**Given records:**
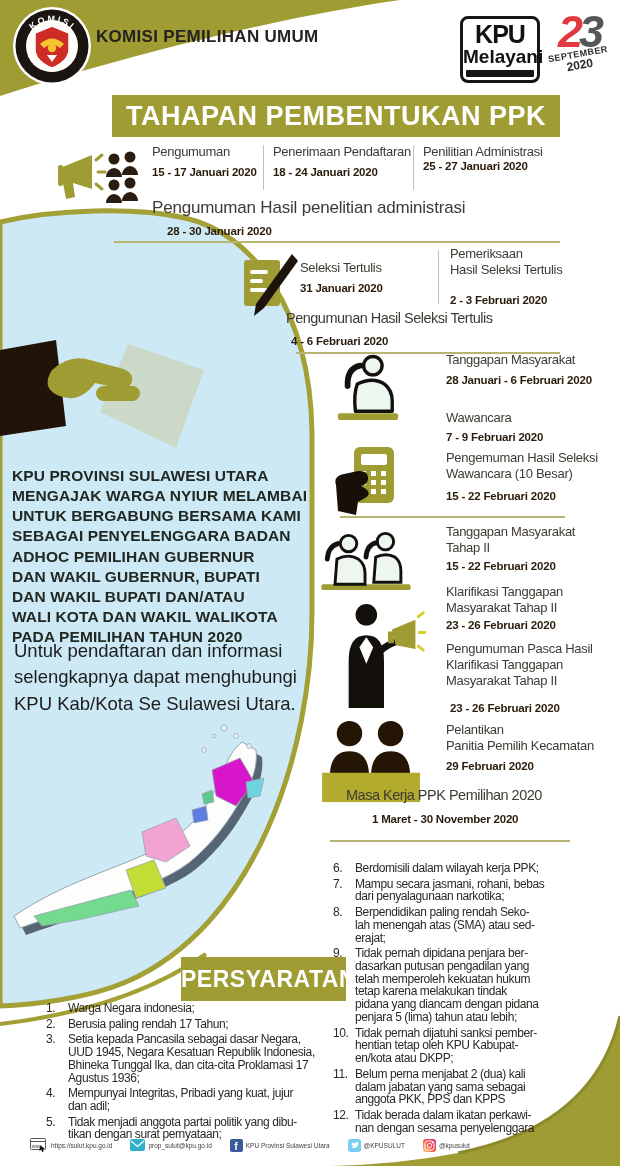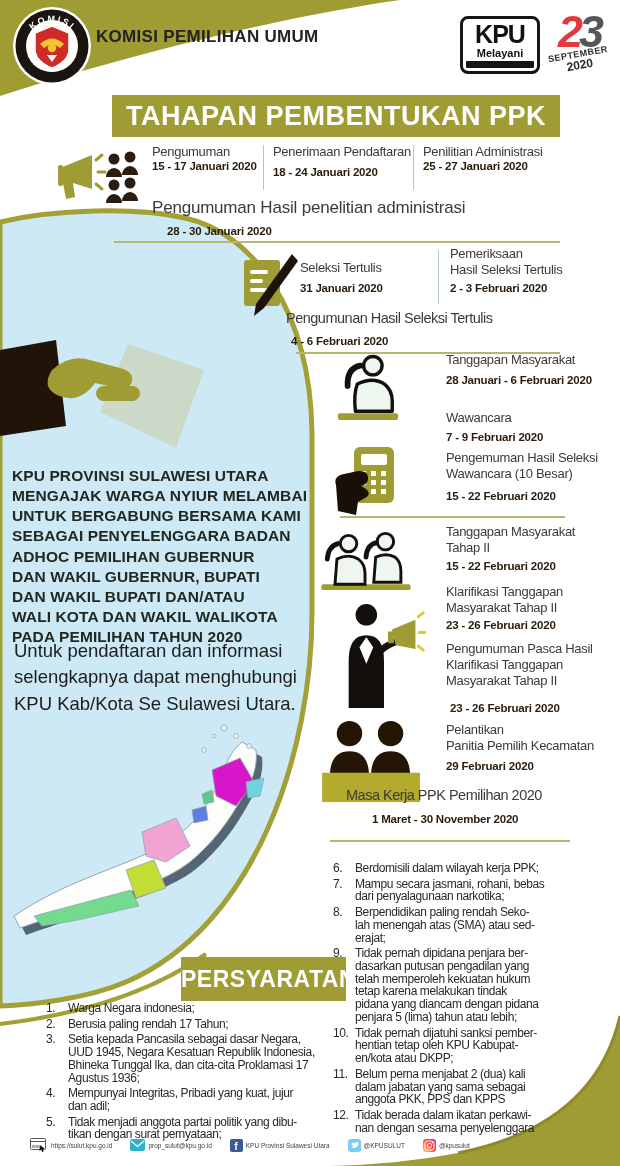--- a/index.html
+++ b/index.html
@@ -26,7 +26,7 @@
   .ptext{flex:1;white-space:pre-line}
   .melayani{border:3px solid #151515;border-radius:8px;width:74px;background:#fff;text-align:center;padding-top:3px}
   .melayani .k{font-size:25px;font-weight:700;letter-spacing:-1px;color:#111;line-height:1}
-  .melayani .m{font-size:11px;font-weight:bold;color:#111;line-height:1.1}
+  .melayani .m{font-size:19px;font-weight:bold;color:#111;line-height:1.1}
   .melayani .bar{height:7px;background:#151515;margin:2px 3px 3px;border-radius:1px}
   .logo23{width:70px;text-align:center}
   .logo23 .nums{font-size:45px;font-weight:800;font-style:italic;line-height:.9;letter-spacing:-4px}

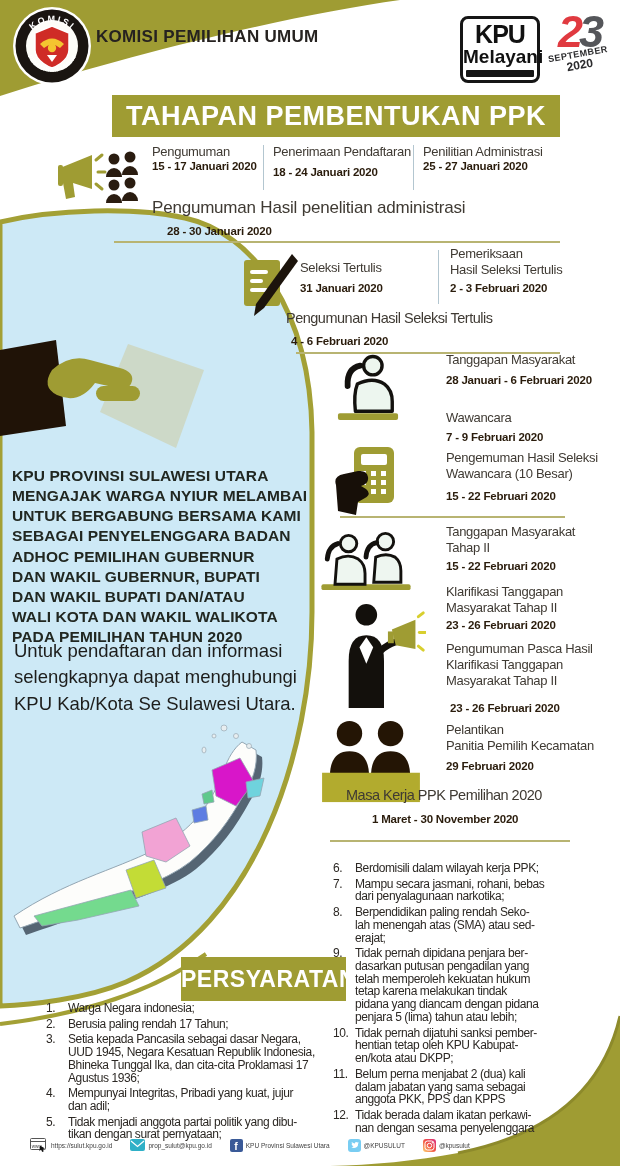--- a/index.html
+++ b/index.html
@@ -118,7 +118,7 @@
 
   <div class="abs z" style="left:152px;top:144px">
     <div class="lb" style="white-space:nowrap">Pengumuman</div>
-    <div class="dt" style="">15 - 17 Januari 2020</div>
+    <div class="dt" style="margin-top:6px">15 - 17 Januari 2020</div>
   </div>
   <div class="abs z vs" style="left:263px;top:145px;height:45px"></div>
   <div class="abs z" style="left:273px;top:144px">

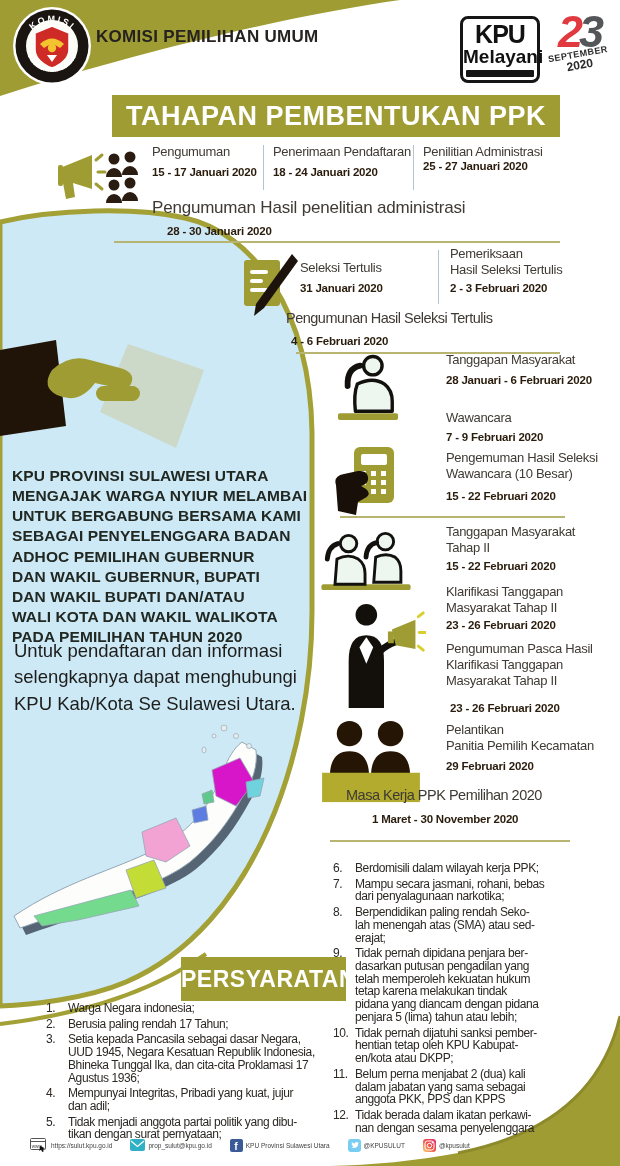--- a/index.html
+++ b/index.html
@@ -151,7 +151,7 @@
   <div class="abs z" style="left:450px;top:246px">
     <div class="lb">Pemeriksaan
 Hasil Seleksi Tertulis</div>
-    <div class="dt" style="margin-top:4px">2 - 3 Februari 2020</div>
+    <div class="dt" style="margin-top:16px">2 - 3 Februari 2020</div>
   </div>
   <div class="abs z lbMed" style="left:286px;top:310px">Pengumunan Hasil Seleksi Tertulis</div>
   <div class="abs z dt" style="left:291px;top:335px">4 - 6 Februari 2020</div>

**Problem requirements:** Across the records above, show each line containing the word "spacing".

**Answer for this exercise:**
   .melayani .k{font-size:25px;font-weight:700;letter-spacing:-1px;color:#111;line-height:1}
   .logo23 .nums{font-size:45px;font-weight:800;font-style:italic;line-height:.9;letter-spacing:-4px}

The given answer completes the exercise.